(Beginning of PROVIDED RECORDS)
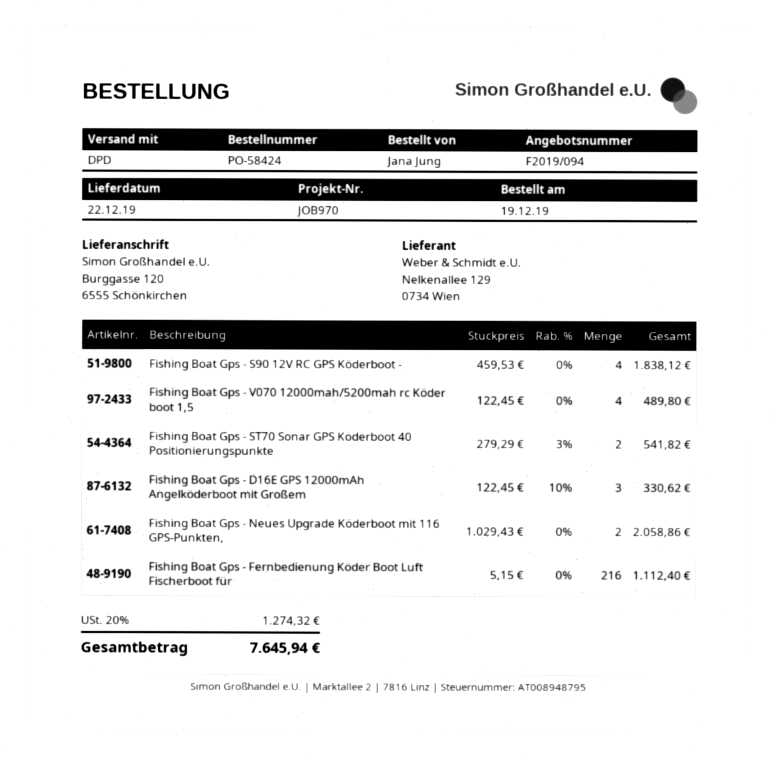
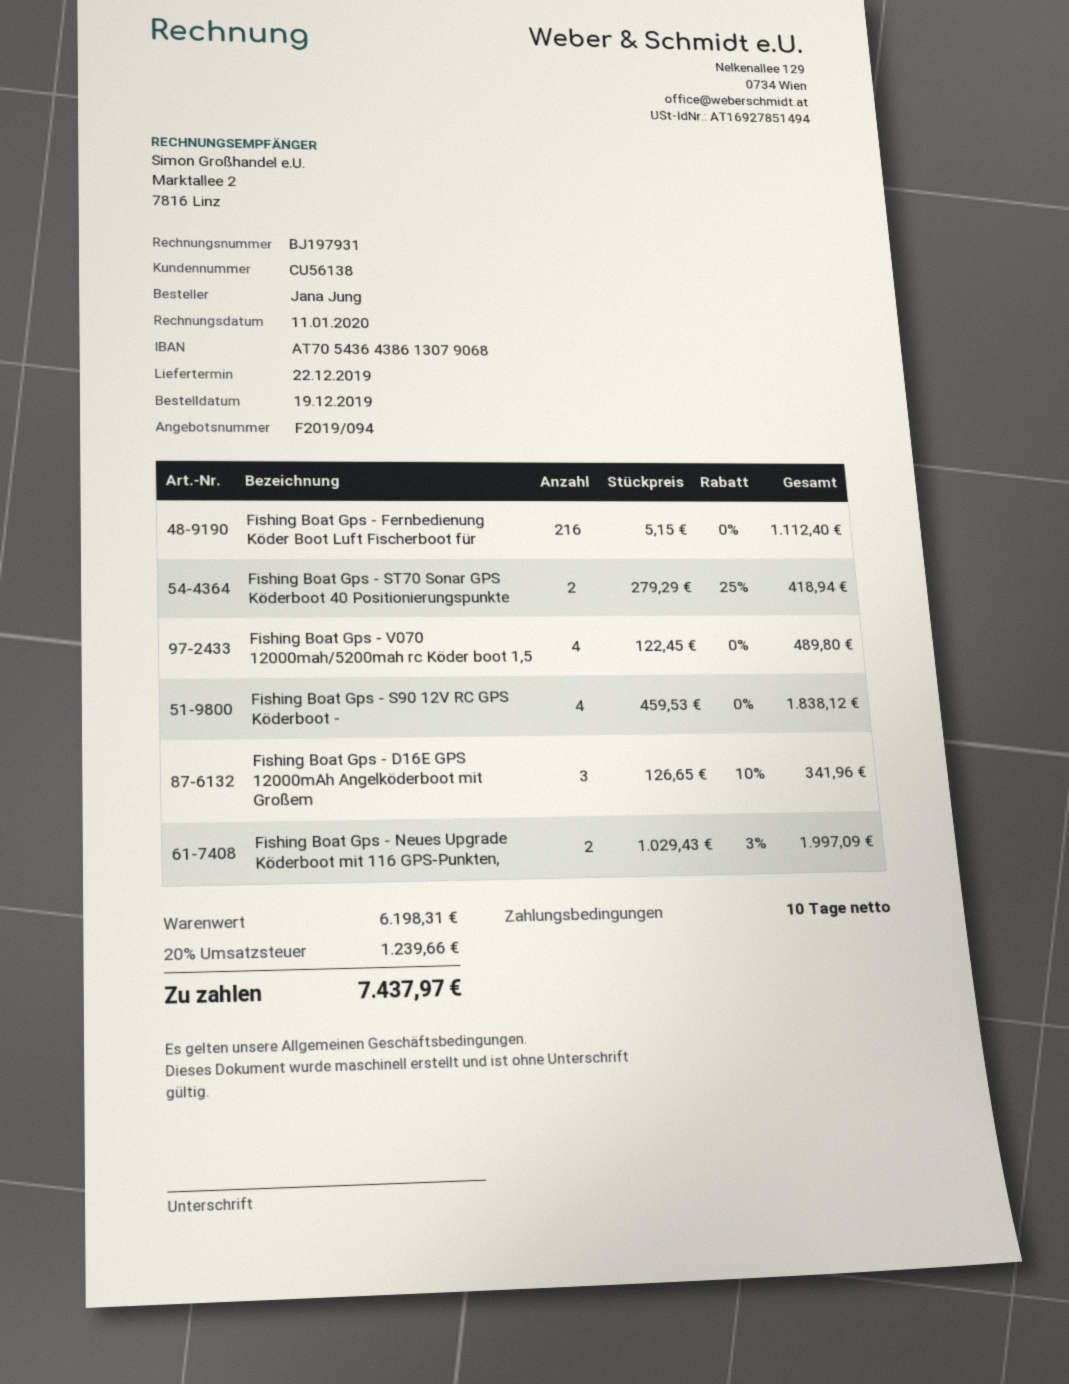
Fishing Boat Gps - ST70 Sonar GPS Köderboot 40 Positionierungspunkte: 2 x 279.29 - 3% = 541.82 -> 2 x 279.29 - 25% = 418.94
Fishing Boat Gps - D16E GPS 12000mAh Angelköderboot mit Großem: 3 x 122.45 - 10% = 330.62 -> 3 x 126.65 - 10% = 341.96
Fishing Boat Gps - Neues Upgrade Köderboot mit 116 GPS-Punkten,: 2 x 1029.43 = 2058.86 -> 2 x 1029.43 - 3% = 1997.09
tax: 20% = 1274.32 -> 20% = 1239.66
total: 7645.94 -> 7437.97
(End of PROVIDED RECORDS)
* _ASSIGNED TASK_: Images are to be omitted; repeat the remaining data above exactly.

* _RESPONSE TO THE EXERCISE_:
Fishing Boat Gps - ST70 Sonar GPS Köderboot 40 Positionierungspunkte: 2 x 279.29 - 3% = 541.82 -> 2 x 279.29 - 25% = 418.94
Fishing Boat Gps - D16E GPS 12000mAh Angelköderboot mit Großem: 3 x 122.45 - 10% = 330.62 -> 3 x 126.65 - 10% = 341.96
Fishing Boat Gps - Neues Upgrade Köderboot mit 116 GPS-Punkten,: 2 x 1029.43 = 2058.86 -> 2 x 1029.43 - 3% = 1997.09
tax: 20% = 1274.32 -> 20% = 1239.66
total: 7645.94 -> 7437.97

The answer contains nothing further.